In this chapter the gathering of information and material regarding validation processes and the practical work methods for making a flow map are presented. The method is meant to help me reach a good result, my purposes and my goal with this thesis.

4.1 My choice of method

I have chosen a qualitative method because it is the most suitable way to gather information for my research. I have used the method to gain an understanding of underlying reasons, opinions and motivations. I have gathered data for the validation process mainly from meetings and interviews with Wärtsilä internal stakeholders and employees affected by the processes and users of possible results. Furthermore, I have used training videos to gather additional knowledge I need for this thesis.

The meetings have provided me insights into the problem and helped me develop ideas for my result. Through the meetings I have achieved a more personal result and I have been able to take into account the employees wish. The meetings also have helped me avoid misunderstandings since the communication has been straightforward.
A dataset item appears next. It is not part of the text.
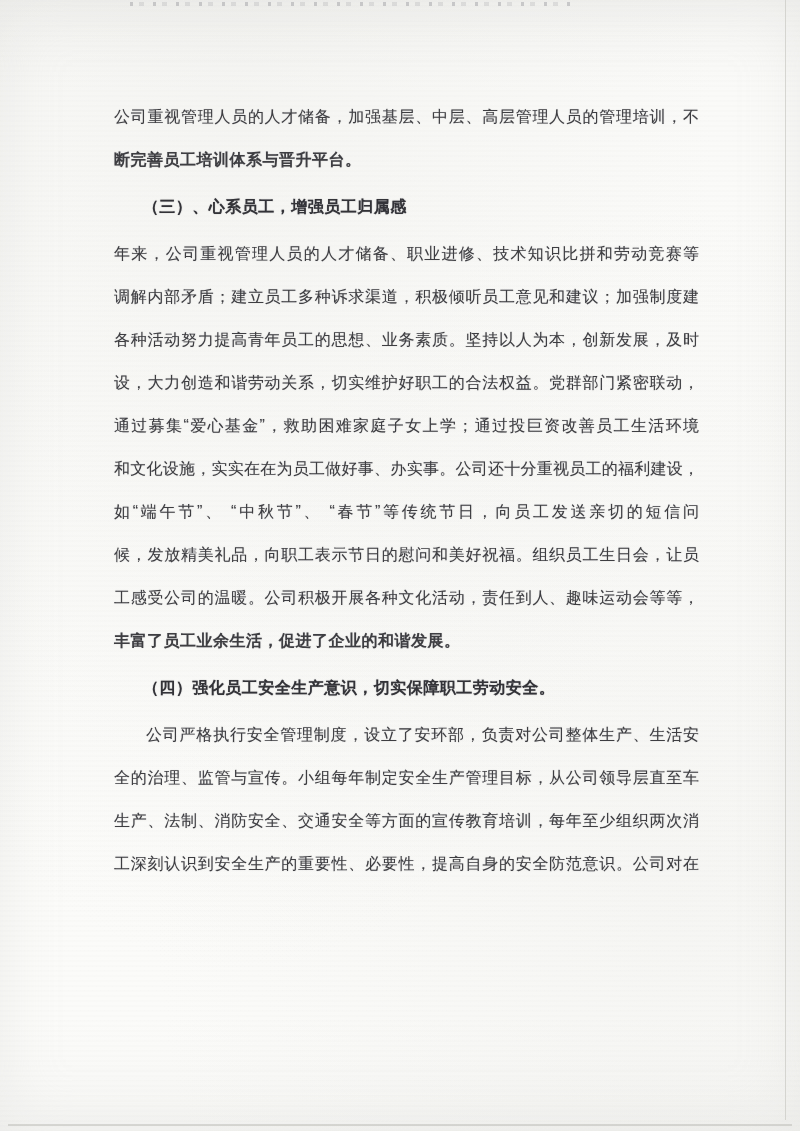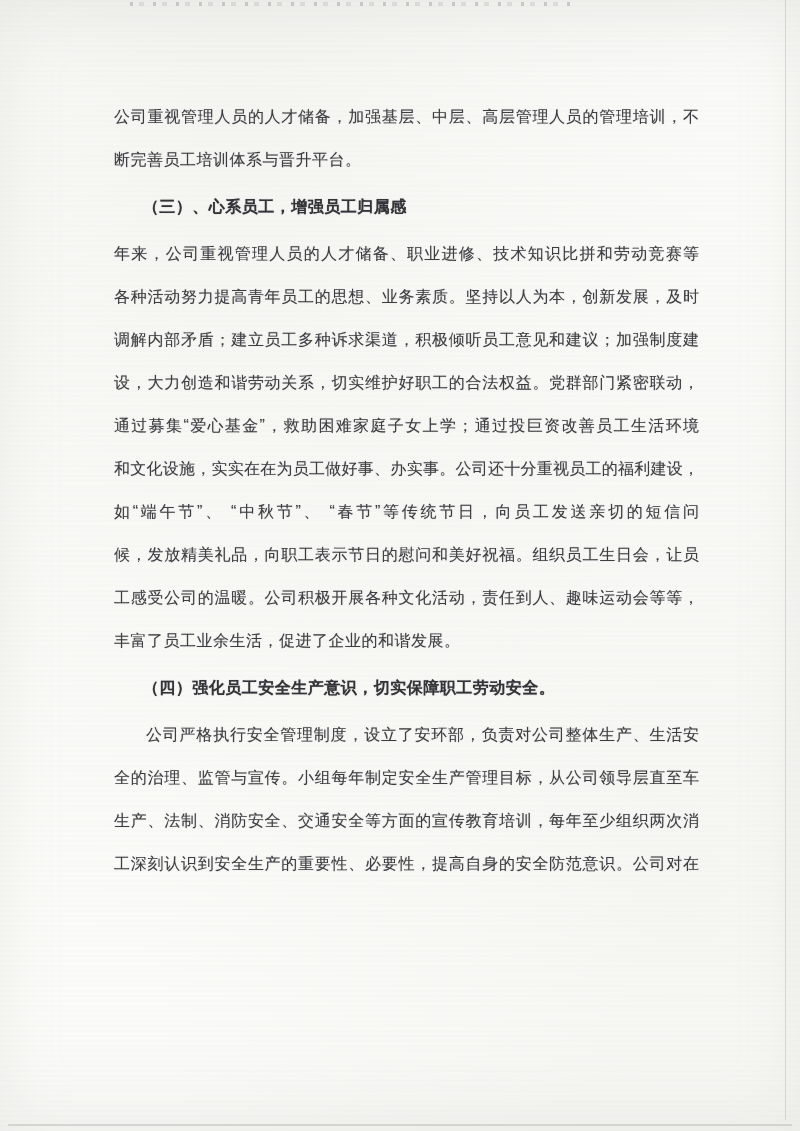"断完善员工培训体系与晋升平台。" .line-end { font-weight: none -> bold }
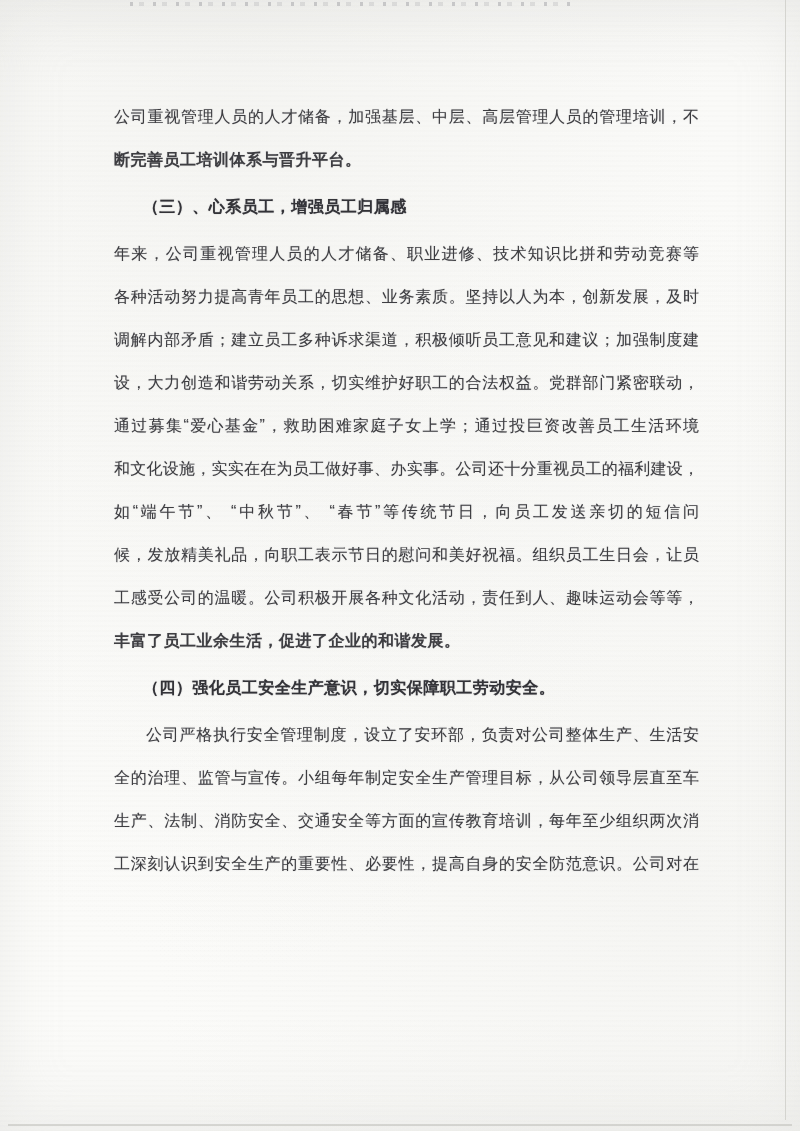"各种活动努力提高青年员工的思想、业务素质。坚持以人为本，创新发展，及时" div.line { order: before "调解内部矛盾；建立员工多种诉求渠道，积极倾听员工意见和建议；加强制度建" -> after "调解内部矛盾；建立员工多种诉求渠道，积极倾听员工意见和建议；加强制度建" }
4.2 Meetings and training videos

I have, together with my supervisor, chosen the respondents according to their suitability for the thesis work. I have held meetings with internal Wärtsilä stakeholders that are experts in the area, and employees that will use the process in their daily work.

The time of the meetings have varied, ranging from short 15 minutes meetings to two-hour meetings. The interviews have mostly been individual but in a few of the meetings I have interviewed several employees at the same time. I have used an unstructured technique when I have collected the data.

Besides the interviews and meetings, I have been educated in the different validation processes used in Wärtsilä through training videos. The videos have been used to educate Wärtsilä employees and through the videos I have been able to get a lot of information about the existing processes.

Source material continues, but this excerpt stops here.